#### SUPPLIED MATERIAL

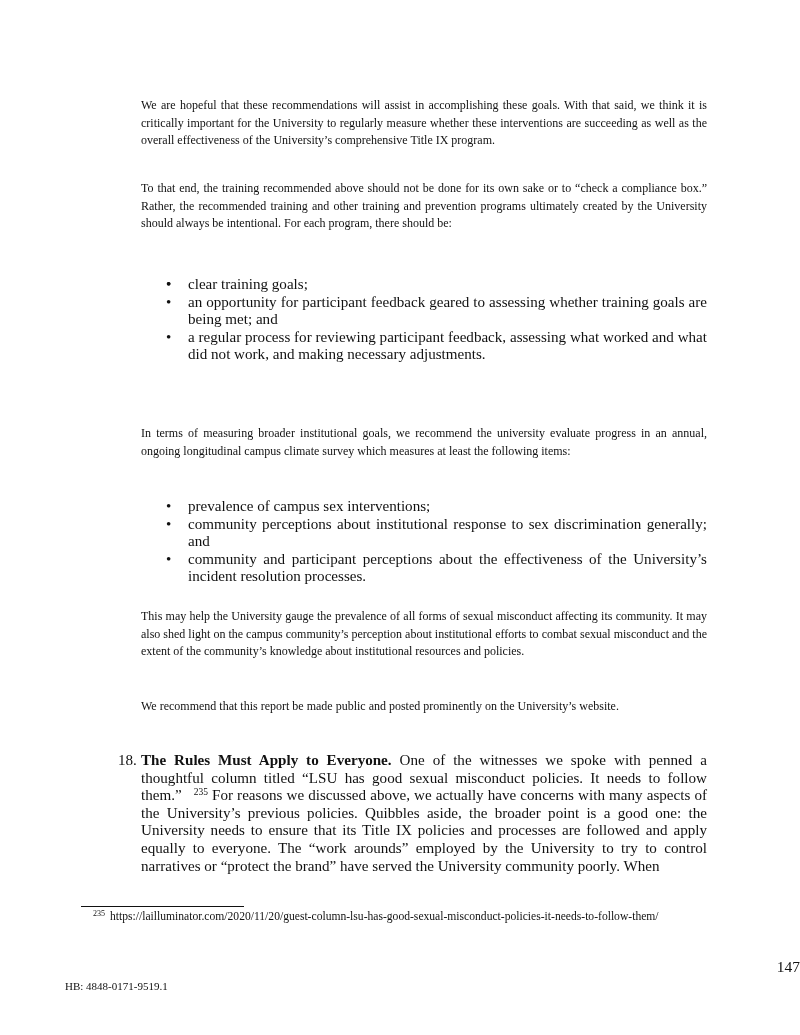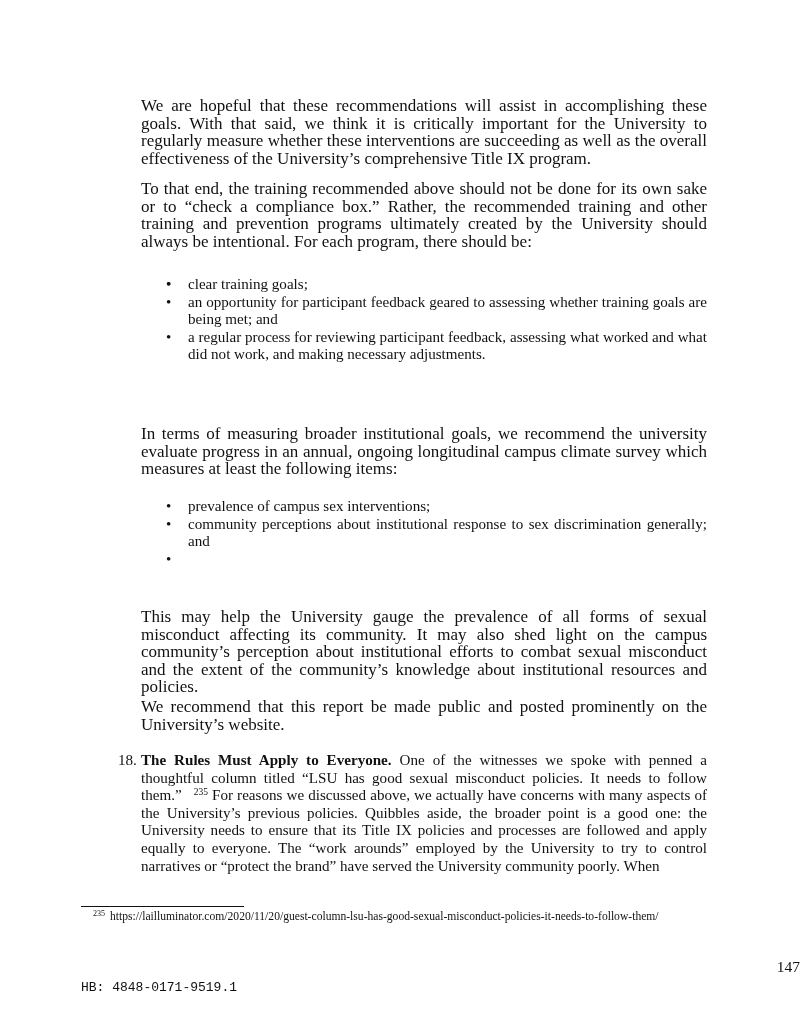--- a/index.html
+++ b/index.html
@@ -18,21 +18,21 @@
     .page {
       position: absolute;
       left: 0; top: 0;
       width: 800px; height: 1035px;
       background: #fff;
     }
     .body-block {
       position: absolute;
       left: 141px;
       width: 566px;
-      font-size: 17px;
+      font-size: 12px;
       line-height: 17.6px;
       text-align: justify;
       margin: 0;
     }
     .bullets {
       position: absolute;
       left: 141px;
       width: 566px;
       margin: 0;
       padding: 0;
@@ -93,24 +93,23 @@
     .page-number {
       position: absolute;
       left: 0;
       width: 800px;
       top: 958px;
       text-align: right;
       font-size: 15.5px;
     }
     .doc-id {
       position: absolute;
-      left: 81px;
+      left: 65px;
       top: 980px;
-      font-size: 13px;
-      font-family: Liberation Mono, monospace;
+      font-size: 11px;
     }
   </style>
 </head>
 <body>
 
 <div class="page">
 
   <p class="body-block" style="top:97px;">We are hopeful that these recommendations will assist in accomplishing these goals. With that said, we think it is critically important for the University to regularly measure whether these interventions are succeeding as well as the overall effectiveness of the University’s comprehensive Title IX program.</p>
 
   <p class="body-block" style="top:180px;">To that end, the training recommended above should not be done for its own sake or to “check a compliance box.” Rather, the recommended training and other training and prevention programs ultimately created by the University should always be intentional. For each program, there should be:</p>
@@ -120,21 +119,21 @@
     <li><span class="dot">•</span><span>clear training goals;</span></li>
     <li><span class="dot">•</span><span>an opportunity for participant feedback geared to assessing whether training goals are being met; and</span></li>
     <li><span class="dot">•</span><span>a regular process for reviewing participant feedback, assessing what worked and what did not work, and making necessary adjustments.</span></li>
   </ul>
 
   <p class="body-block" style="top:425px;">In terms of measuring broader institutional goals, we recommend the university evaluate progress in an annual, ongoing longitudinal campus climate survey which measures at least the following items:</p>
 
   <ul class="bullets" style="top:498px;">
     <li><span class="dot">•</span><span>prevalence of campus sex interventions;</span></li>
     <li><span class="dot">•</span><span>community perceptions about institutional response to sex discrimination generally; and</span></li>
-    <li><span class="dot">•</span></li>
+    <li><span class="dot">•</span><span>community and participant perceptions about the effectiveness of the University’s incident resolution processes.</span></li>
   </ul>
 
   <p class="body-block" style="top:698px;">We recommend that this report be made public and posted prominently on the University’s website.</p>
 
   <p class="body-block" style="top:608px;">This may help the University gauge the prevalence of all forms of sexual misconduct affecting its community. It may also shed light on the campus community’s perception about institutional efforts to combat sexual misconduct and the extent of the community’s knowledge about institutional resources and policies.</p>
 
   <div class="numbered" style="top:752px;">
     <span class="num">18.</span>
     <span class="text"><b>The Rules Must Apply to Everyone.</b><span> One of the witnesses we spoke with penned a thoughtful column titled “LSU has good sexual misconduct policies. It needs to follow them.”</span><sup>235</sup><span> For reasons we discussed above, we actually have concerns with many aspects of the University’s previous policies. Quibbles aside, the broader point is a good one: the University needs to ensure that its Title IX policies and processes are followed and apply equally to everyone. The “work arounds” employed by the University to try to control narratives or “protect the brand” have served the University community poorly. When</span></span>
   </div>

########

Please set down the whole listing exactly, apart from the pictures.

--- a/index.html
+++ b/index.html
@@ -18,21 +18,21 @@
     .page {
       position: absolute;
       left: 0; top: 0;
       width: 800px; height: 1035px;
       background: #fff;
     }
     .body-block {
       position: absolute;
       left: 141px;
       width: 566px;
-      font-size: 17px;
+      font-size: 12px;
       line-height: 17.6px;
       text-align: justify;
       margin: 0;
     }
     .bullets {
       position: absolute;
       left: 141px;
       width: 566px;
       margin: 0;
       padding: 0;
@@ -93,24 +93,23 @@
     .page-number {
       position: absolute;
       left: 0;
       width: 800px;
       top: 958px;
       text-align: right;
       font-size: 15.5px;
     }
     .doc-id {
       position: absolute;
-      left: 81px;
+      left: 65px;
       top: 980px;
-      font-size: 13px;
-      font-family: Liberation Mono, monospace;
+      font-size: 11px;
     }
   </style>
 </head>
 <body>
 
 <div class="page">
 
   <p class="body-block" style="top:97px;">We are hopeful that these recommendations will assist in accomplishing these goals. With that said, we think it is critically important for the University to regularly measure whether these interventions are succeeding as well as the overall effectiveness of the University’s comprehensive Title IX program.</p>
 
   <p class="body-block" style="top:180px;">To that end, the training recommended above should not be done for its own sake or to “check a compliance box.” Rather, the recommended training and other training and prevention programs ultimately created by the University should always be intentional. For each program, there should be:</p>
@@ -120,21 +119,21 @@
     <li><span class="dot">•</span><span>clear training goals;</span></li>
     <li><span class="dot">•</span><span>an opportunity for participant feedback geared to assessing whether training goals are being met; and</span></li>
     <li><span class="dot">•</span><span>a regular process for reviewing participant feedback, assessing what worked and what did not work, and making necessary adjustments.</span></li>
   </ul>
 
   <p class="body-block" style="top:425px;">In terms of measuring broader institutional goals, we recommend the university evaluate progress in an annual, ongoing longitudinal campus climate survey which measures at least the following items:</p>
 
   <ul class="bullets" style="top:498px;">
     <li><span class="dot">•</span><span>prevalence of campus sex interventions;</span></li>
     <li><span class="dot">•</span><span>community perceptions about institutional response to sex discrimination generally; and</span></li>
-    <li><span class="dot">•</span></li>
+    <li><span class="dot">•</span><span>community and participant perceptions about the effectiveness of the University’s incident resolution processes.</span></li>
   </ul>
 
   <p class="body-block" style="top:698px;">We recommend that this report be made public and posted prominently on the University’s website.</p>
 
   <p class="body-block" style="top:608px;">This may help the University gauge the prevalence of all forms of sexual misconduct affecting its community. It may also shed light on the campus community’s perception about institutional efforts to combat sexual misconduct and the extent of the community’s knowledge about institutional resources and policies.</p>
 
   <div class="numbered" style="top:752px;">
     <span class="num">18.</span>
     <span class="text"><b>The Rules Must Apply to Everyone.</b><span> One of the witnesses we spoke with penned a thoughtful column titled “LSU has good sexual misconduct policies. It needs to follow them.”</span><sup>235</sup><span> For reasons we discussed above, we actually have concerns with many aspects of the University’s previous policies. Quibbles aside, the broader point is a good one: the University needs to ensure that its Title IX policies and processes are followed and apply equally to everyone. The “work arounds” employed by the University to try to control narratives or “protect the brand” have served the University community poorly. When</span></span>
   </div>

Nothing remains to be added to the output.